Well, John’s music changed the direction of my life—and the way I hear music. He’s been my all-time hero since I was a teenager. I didn’t meet him until just a few years ago. One day I got this call from Souvik Dutta (founder of the AbstractLogix label, which represents both Herring and McLaughlin), who was on tour with McLaughlin at the time. He put someone on the line who said, “Hi, Jimmy, this is John McLaughlin.” I thought it was a joke, so I said, “Oh, hey, this is Miles Davis.” Then he said, “No, this is really John.” Turns out Souvik had been playing him my newest solo record (2012’s Subject to Change), which wasn’t even finished yet. [McLaughlin] was so cool! He told me, “Man, we gotta do some playing together.” I was still wondering if it was a prank.
You two did play together in 2015 during the Aquarium Rescue Unit’s final reunion, but this is your first extended tour with your guitar hero.

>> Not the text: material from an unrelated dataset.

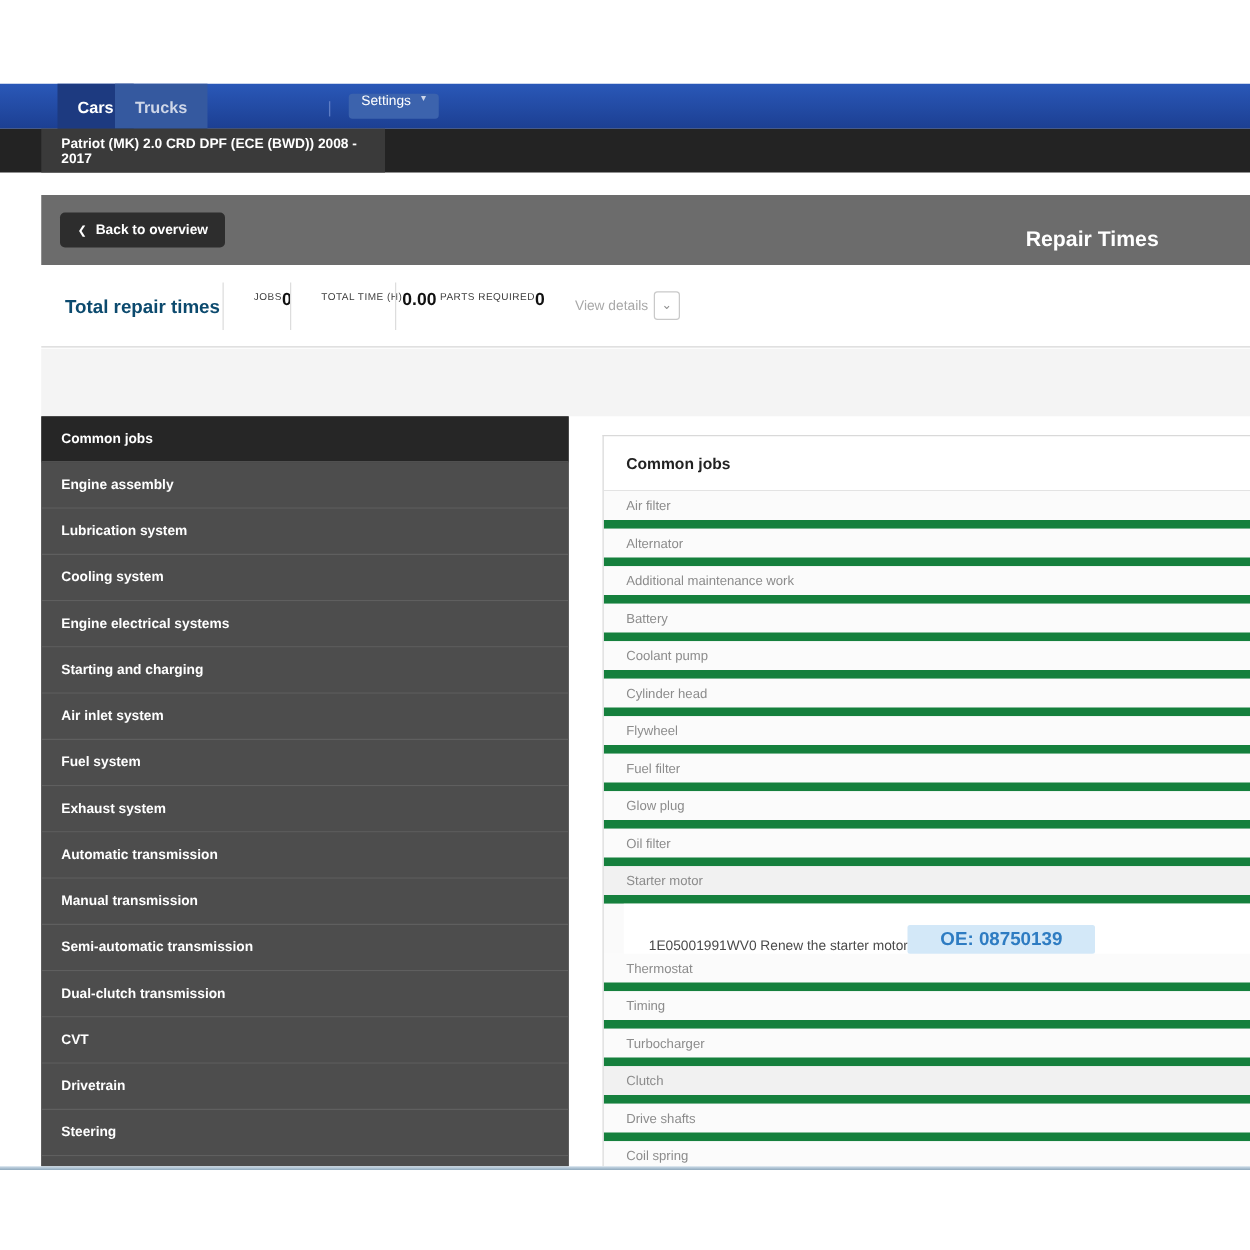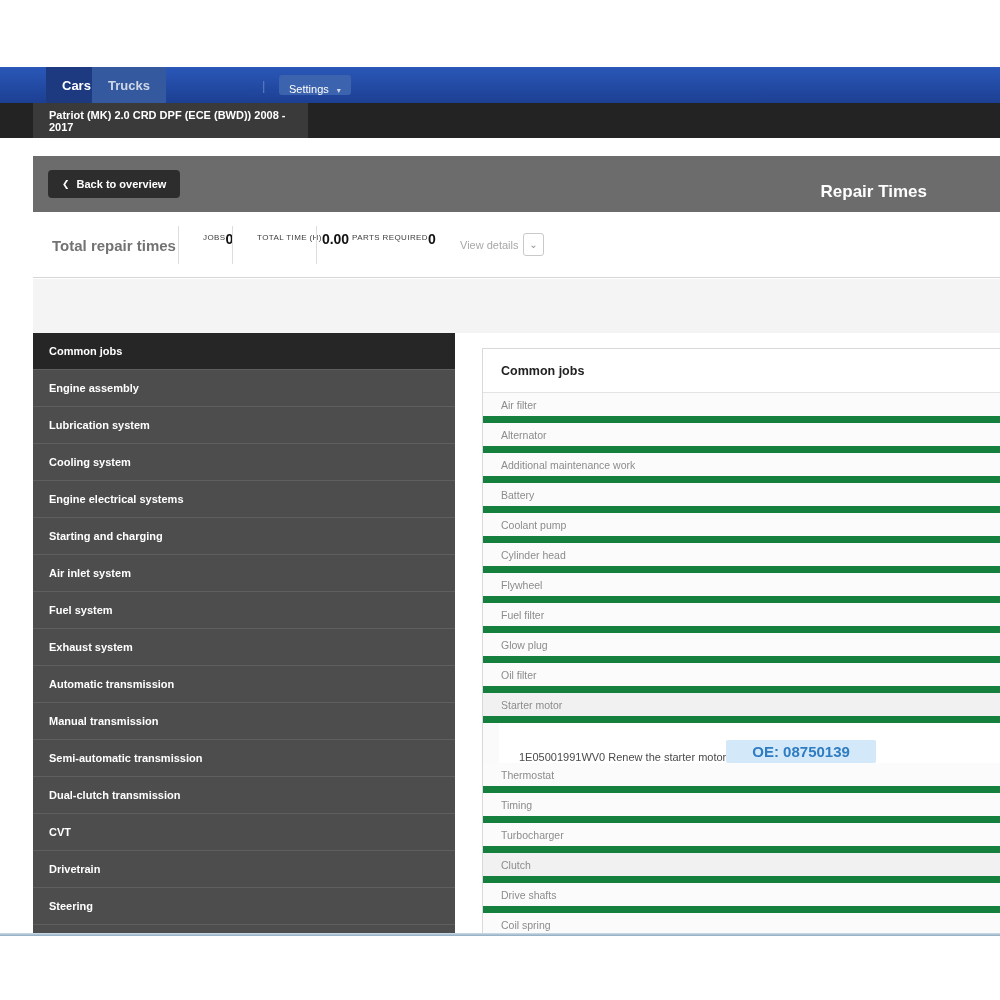"Settings" .settings-btn { align-items: flex-end -> flex-start }
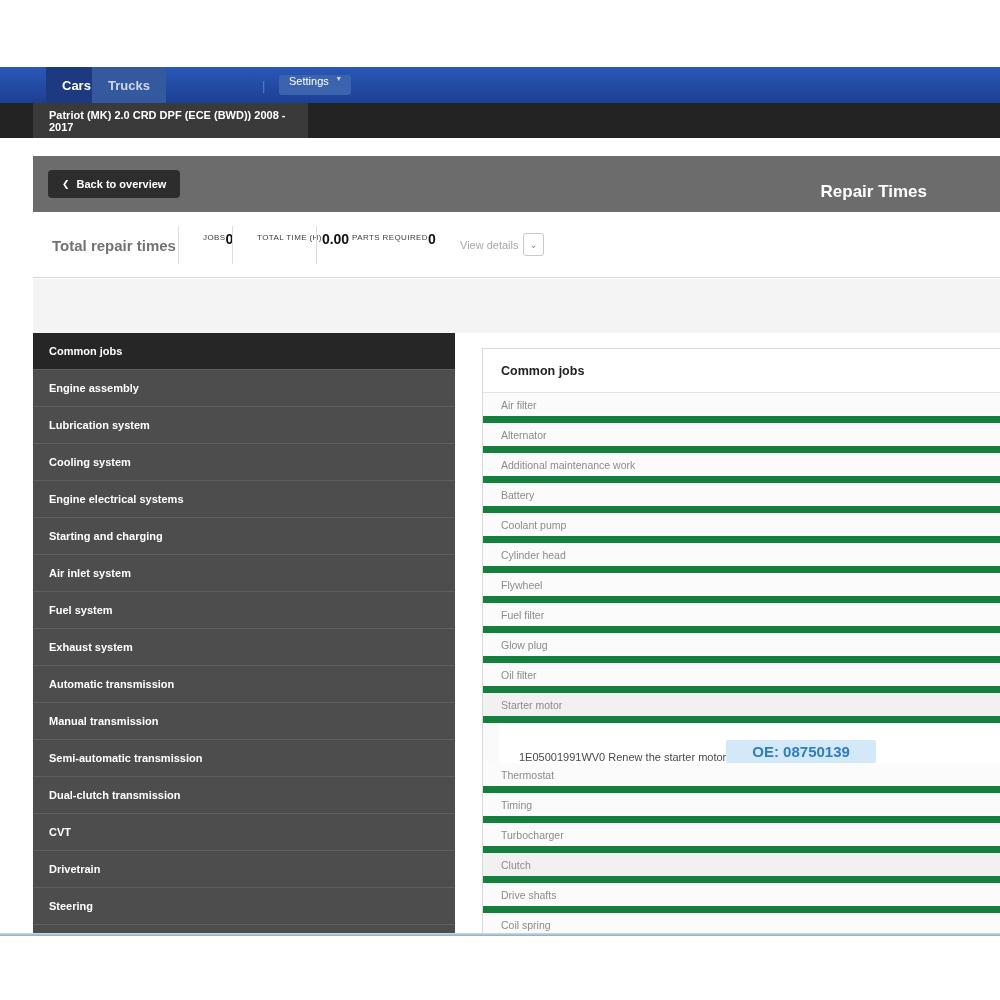"Total repair times" .stats-title { color: #737373 -> #0c4a6e }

How does that feel, and what can we expect?
I’m still in a state of shock that I’ll be accompanying John McLaughlin. We’re going to play our own sets with our bands, then jam together on some Mahavishnu Orchestra stuff. This is supposed to be his last U.S. tour, so I’m flattered beyond belief that he’d want me to join him and also scared to death. But I feel like as long as [our music] represents who we really are, we’ll be fine. I don’t want try and copy McLaughlin. He’s into music from many different cultures, and we’re both really into some of the same stuff–like jazz and blues—music that was born in this part of the country. Here in the South, we’re famous for Little Richard and Otis Redding, rock-and-roll. But John Coltrane and Dizzy Gillespie are also from the deep South. Southern music is pretty diverse, and [what the Invisible Whip] plays should reflect where we come from in some way. We’re Southern.
Getting back to where we started, Col. Bruce Hampton was a major influence in Southern music, especially here in Atlanta. What are your thoughts regarding the Atlanta music scene he left behind and what lies ahead?
I’m no expert on the current Atlanta music scene, but I do know that there are a lot of young lions coming up [here] that are amazing musicians. Many of them played with the Colonel at one time or another. Bruce viewed himself as a minor league coach of sorts and mentored a lot of young musicians. All of us who have worked with him have a special bond—and there are a lot of us still around, some young, some getting older. I think Atlanta will continue to produce musicians with something unique to say. There’s just something about this place.